Lanvin : les équipes demandent des garanties au nouveau propriétaire Fosun

Les employés Lanvin vont rencontrer leur direction et les cadres de Fosun International au cours d'une réunion extraordinaire ce jeudi. Leur objectif : protéger les emplois après le rachat d'une part majoritaire de la marque par le groupe chinois vendredi dernier, comme l'a appris FashionNetwork.com auprès de sources proches du dossier.


Lanvin, printemps-été 2018 - Pixelformula

Les salariés de la maison parisienne, dont la loi prévoit qu'ils doivent être tenus informés quand un projet de rachat est approuvé, poseront des questions sur la stratégie d'entreprise, mais aussi sur le conglomérat chinois lui-même, qui n'a, à ce jour, pas encore fait ses preuves en matière de relance d'une maison de luxe.

Les employés de Lanvin sont inquiets à propos d'éventuels licenciements une fois que la transaction sera effective, d'autant que la marque française accumule les pertes depuis 2016 : son déficit atteint désormais plus de 30 millions d'euros. Fosun pourrait envisager de réduire la base de coûts de l'entreprise pour s'adapter à ses faibles revenus. Les ventes annuelles de Lanvin ont été divisées par deux au cours des trois dernières années : elles s'élevaient encore à 200 millions d'euros fin 2014.

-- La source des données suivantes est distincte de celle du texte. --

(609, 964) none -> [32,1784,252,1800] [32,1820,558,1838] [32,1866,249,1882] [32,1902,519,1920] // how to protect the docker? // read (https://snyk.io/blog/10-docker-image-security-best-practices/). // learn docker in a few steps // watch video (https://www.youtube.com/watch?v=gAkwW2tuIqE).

De nombreux salariés avaient quitté le navire après l'éviction de son directeur artistique Alber Elbaz en 2015, selon des sources proches de la maison parisienne. Certains ont pris leur retraite anticipée, tandis que d'autres sont encore en conflit avec Lanvin pour licenciement abusif. « Le comité d'entreprise de Lanvin tâchera de réunir autant d'informations et de garanties que possible à propos des emplois », a précisé l'une de nos sources, qui a souhaité rester anonyme.

Fosun prévoirait d'investir plus de 100 millions d'euros dans la maison, une fois que le rachat de sa part majoritaire auprès de Shaw-Lan Wang, sa propriétaire taïwanaise, sera effectif - mais on ne sait pas précisément quelle part de cette somme atterrira dans les poches de cette reine des médias.

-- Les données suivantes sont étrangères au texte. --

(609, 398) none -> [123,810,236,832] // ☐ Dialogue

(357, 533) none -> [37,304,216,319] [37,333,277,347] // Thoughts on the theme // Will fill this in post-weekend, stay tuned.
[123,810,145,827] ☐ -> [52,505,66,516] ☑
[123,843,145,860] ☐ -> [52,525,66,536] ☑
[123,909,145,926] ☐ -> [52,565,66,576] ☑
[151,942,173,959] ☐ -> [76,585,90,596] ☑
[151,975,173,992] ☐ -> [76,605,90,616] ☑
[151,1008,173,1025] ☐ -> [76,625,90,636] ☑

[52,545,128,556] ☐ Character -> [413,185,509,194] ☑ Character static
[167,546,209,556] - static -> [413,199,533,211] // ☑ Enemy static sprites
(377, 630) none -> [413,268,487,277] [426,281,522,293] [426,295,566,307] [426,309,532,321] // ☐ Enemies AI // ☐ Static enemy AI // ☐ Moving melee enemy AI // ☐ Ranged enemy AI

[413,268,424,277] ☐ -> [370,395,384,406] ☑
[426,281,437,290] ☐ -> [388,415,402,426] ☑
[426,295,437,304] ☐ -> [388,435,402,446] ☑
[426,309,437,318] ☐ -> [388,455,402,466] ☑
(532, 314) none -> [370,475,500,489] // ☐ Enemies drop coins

Fosun n'a pas souhaité répondre à nos nombreuses sollicitations. 

Selon plusieurs sources, Shaw-Lan Wang aurait obtenu de Fosun de conserver une part de 20 % dans la maison parisienne - ce qui veut dire que même si elle n'aura plus sa place au conseil d'administration, elle pourra continuer à s'immiscer dans les prises de décision. L'investisseur germano-suisse Ralph Bartel, qui possède une part de 25 %, a aussi obtenu de Fosun la garantie qu'il resterait actionnaire à hauteur de 20-25 %. On ne sait pas avec précision si Alber Elbaz possède encore une participation minoritaire indirecte dans l'entreprise, puisque Shaw-Lan Wang lui est encore redevable de quelques dettes irrésolues depuis son départ en 2015. 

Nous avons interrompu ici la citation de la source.